**WHAT THIS TASK INVOLVES**
Starting at the line that contains "ZELIA: none -> 2 x 17.47 = 34.94", repeat each line exactly until the records end, keeping both the first and the last.

[[ PROVIDED RECORDS, beginning ]]

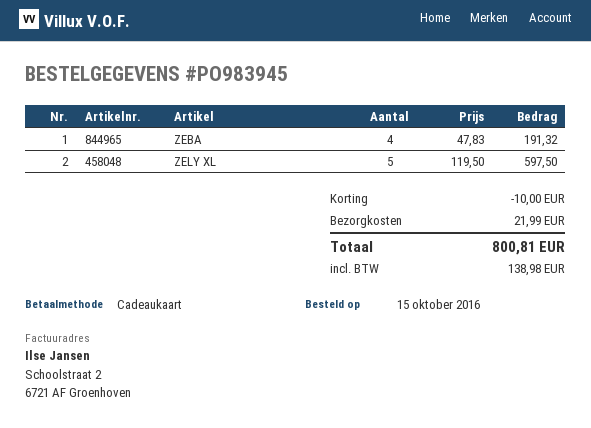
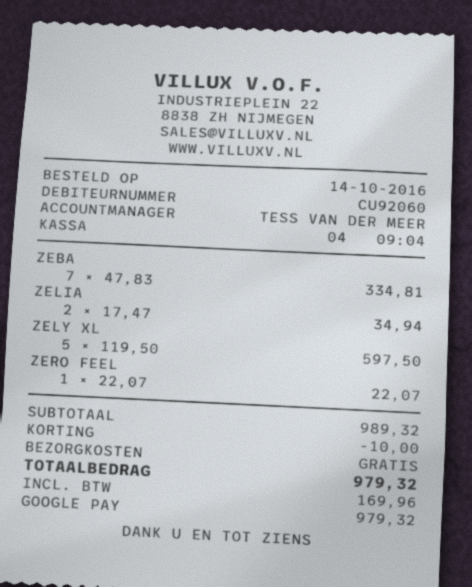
order date: 2016-10-15 -> 2016-10-14
payment method: gift card -> Google Pay
ZEBA: 4 x 47.83 = 191.32 -> 7 x 47.83 = 334.81
ZELIA: none -> 2 x 17.47 = 34.94
ZERO FEEL: none -> 1 x 22.07 = 22.07
shipping: 21.99 -> 0.00
tax: 138.98 -> 169.96
total: 800.81 -> 979.32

[[ PROVIDED RECORDS, end ]]

**OUTPUT FOR THIS TASK**
ZELIA: none -> 2 x 17.47 = 34.94
ZERO FEEL: none -> 1 x 22.07 = 22.07
shipping: 21.99 -> 0.00
tax: 138.98 -> 169.96
total: 800.81 -> 979.32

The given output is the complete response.